The use of Journey's song "Any Way You Want It" as Brody's ringtone alludes to the pilot episode, where Chuck had the same ringtone when receiving a call from Morgan.

==Music==
Songs listed by Alan Sepinwall.
- "I Need You" by The Blood Arm
- "Any Way You Want It" by Journey
- "Victim" by Win Win
- "Move to the Mountains" by Clock Opera

==Cultural references==
- Chuck continually mentions his failed leadership attempt the last time he played Dungeons & Dragons.
- Chuck reveals that Lewis's World of Warcraft guild pioneered in taking down Deathwing.
- Morgan is tasked with testing the candidates' "cultural knowledge", asking the following questions:
  - "Rush's best album?"
    - Lewis answers Caress of Steel.
  - "Charlton Heston sci-fi question for you. What's cooler: Soylent Green or Omega Man?"
    - Damien identifies it as a trick question and answers "POTA" (Planet of the Apes).
  - "Favorite Bond: Connery excluded?"
  - "Most important graphic novelist: Grant Morrison or Moore/Gibbons?"
    - Brody and Chuck agree on Brian K. Vaughan.
- When Chuck finds a knife in Lewis's bag, he says, "Well lookie what we have here." This is in reference to the line from Back to the Future.
- The Large Mart pig is named "Kevin Bacon" after the actor of the same name.
- In response to Chuck ruling out Lewis as the killer after finding his body, Bentley says, "Brilliant deduction, Sherlock", referencing the fictional detective Sherlock Holmes.

==Reception==
"Chuck Versus the Muuurder" received generally positive reviews from critics. HitFix writer Alan Sepinwall wrote that "the actual muuurder investigation of 'Chuck vs. the Muuurder' was the least interesting part of an episode that I enjoyed on the whole. It's such a familiar device that we know a lot of how it works, including the way that the first suspect or two simply can't have done it because we still have a lot of time to fill. The four Intersect candidates were all fairly cartoonish, even by 'Chuck' standards... and the Bentley character has suffered from one of the few real guest casting missteps this show has made in a while, so I didn't particularly care which of them did it, so long as most of them (with the ironic exception of our swarthy bearded killer) were off my screen for good by episode's end... Fortunately, the murder mystery had a secondary element to it in Chuck's need to prove himself as a leader, and that part of the story was very strong." Steve Heisler of The A.V. Club gave the episode a C+. Though he criticized the lack of importance of the series' civilian characters (excluding Morgan) in the episode, he wrote that the episode was "decent fun." Heisler concluded, "'Muuurder' took on a lot, and to its credit managed to make some sense of it all, even if it did resort to cheap, repetitive BM humor (not that I'm above a good BM joke). It's just that, at the end of the day, nothing much happened."
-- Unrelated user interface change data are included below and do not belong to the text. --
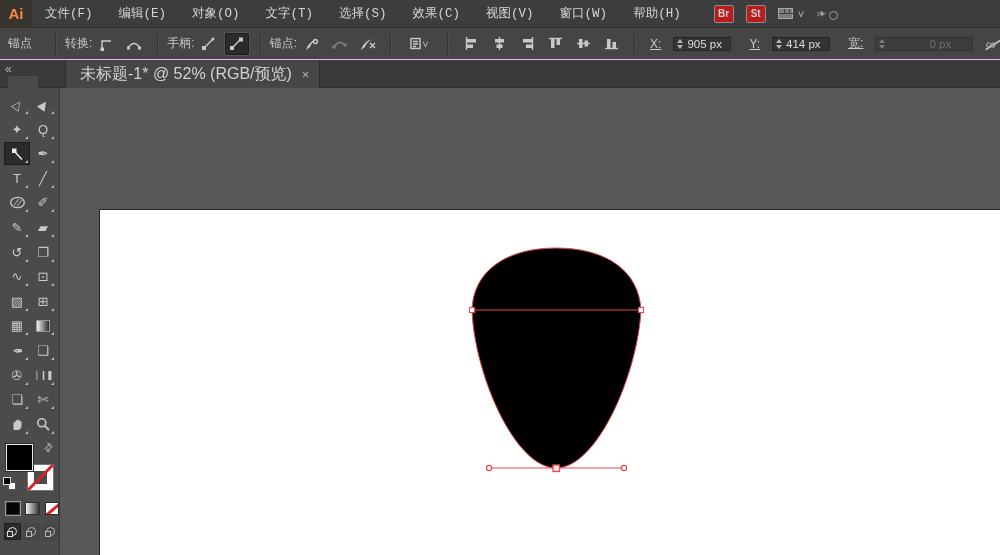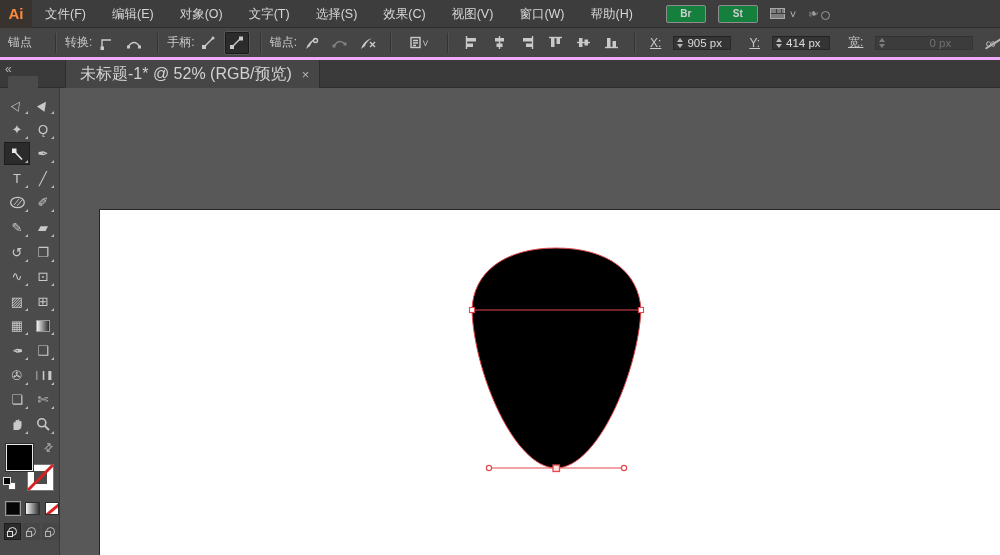"文件(F)" div { font-family: none -> Liberation Mono, monospace }
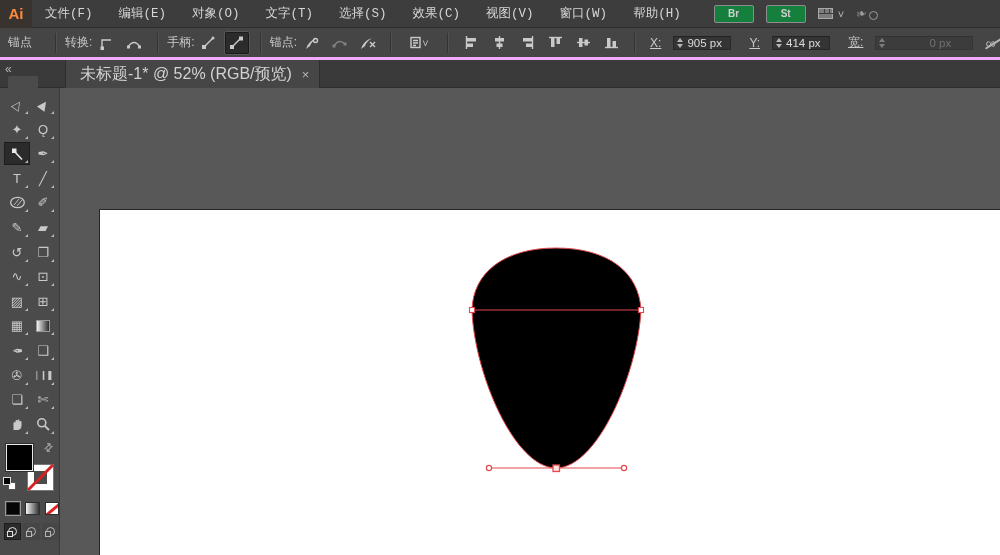"Br" .badge-btn { background: #15803d -> #b91c1c; width: 40px -> 20px }
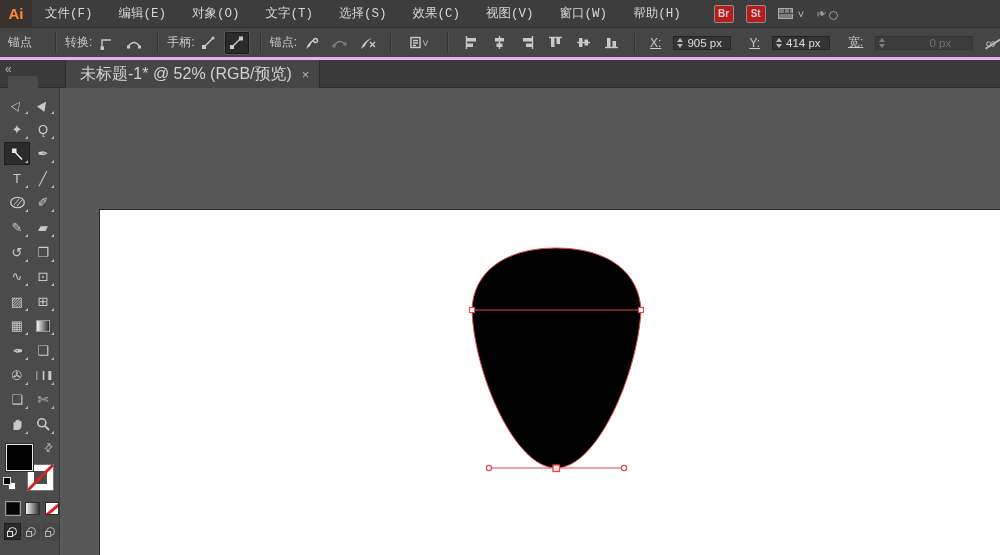"锚点" .controlbar { border-bottom: 3px solid #f0abfc -> 1px solid #f0abfc }
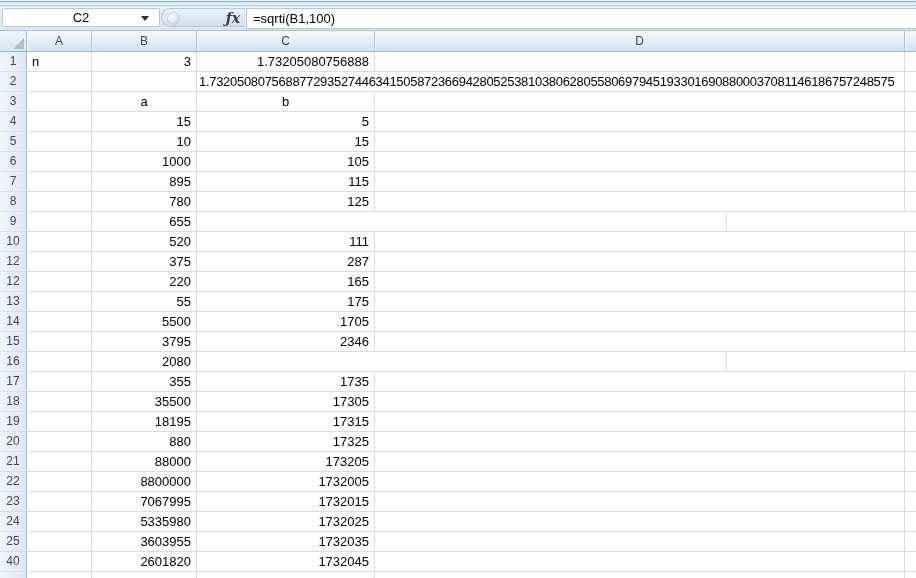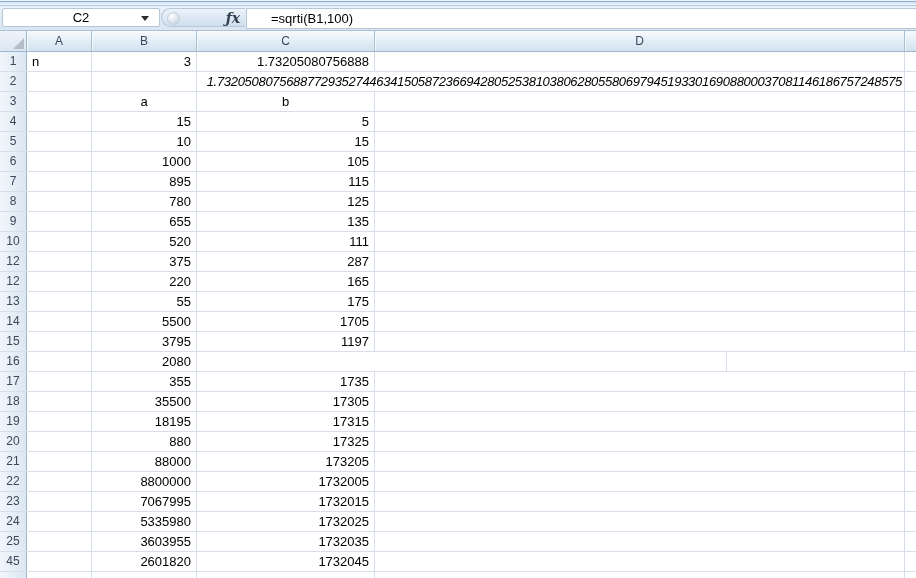"=sqrti(B1,100)" #formula-input { padding-left: 24px -> 6px }
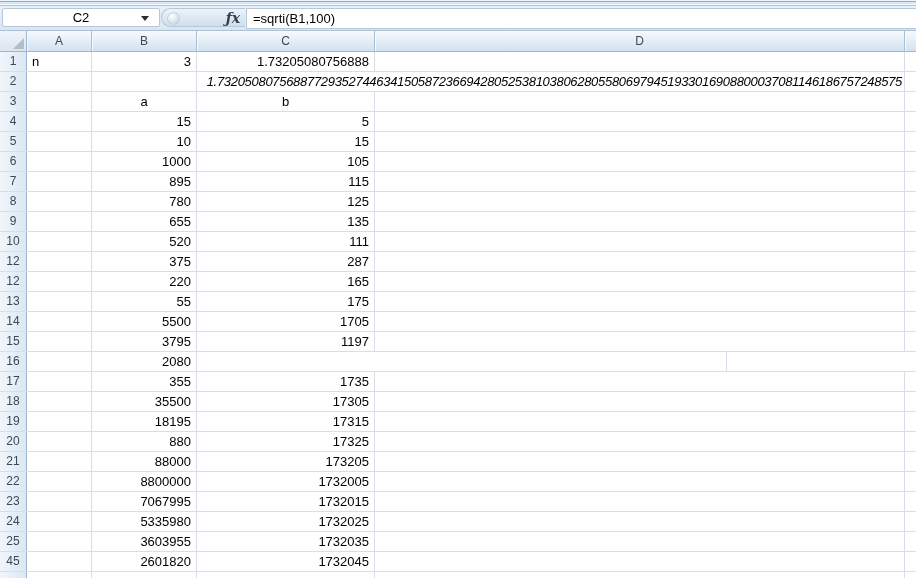"1.73205080756887729352744634150587236694" .cell.spill { font-style: italic -> none; text-align: right -> left }
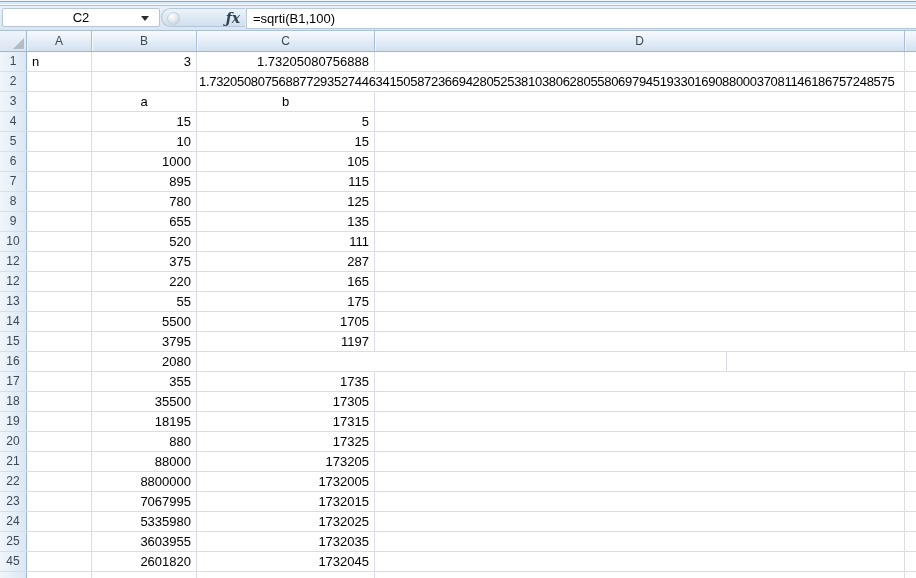"135" div.cell { html: <div>135</div> -> none }
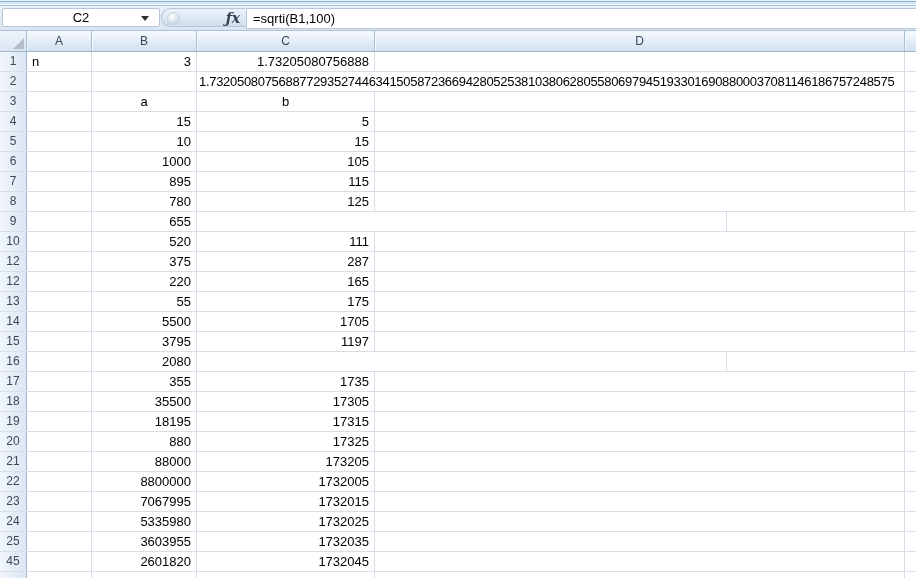"1197" div.cell { text: 1197 -> 2346 }
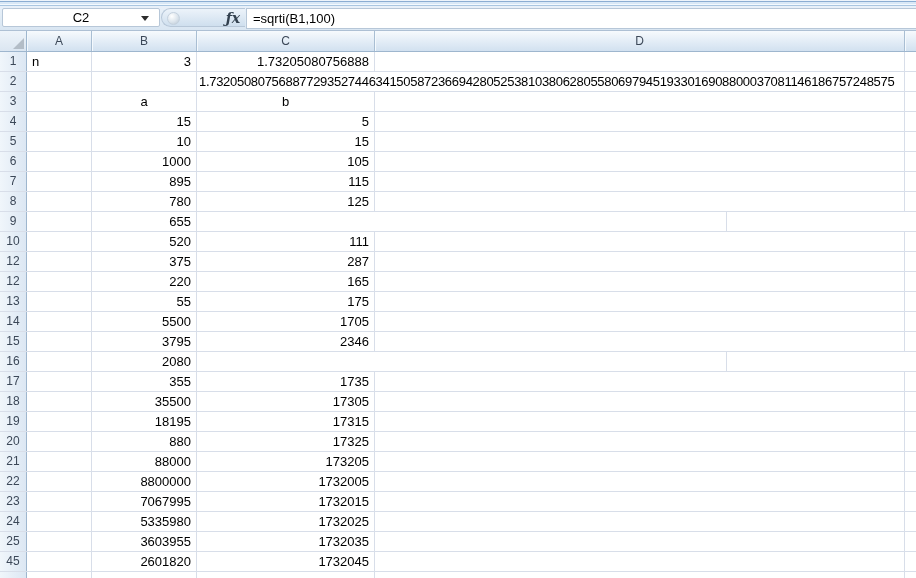"45" div.rowhdr { text: 45 -> 40 }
Eric Goldman of IGN gave this episode a score of 9 out of 10, writing, "After an off episode last week, this was a much more enjoyable Chuck installment, that took a time-honored formula ('One of us is a murderer!') and ran with it in classic Chuck style... Some episodes do a better job with a Buy More subplot than others, but the one this week was pretty great... The way this plotline merged with Chuck's had a rather hysterical payoff. I loved seeing little Kevin Bacon running for his life and then being blasted forward by an explosion, in a classic action movie hero style."

The episode continued Chucks steady decline in viewership, drawing 4.23 million viewers, a series low at the time of the episode's airing.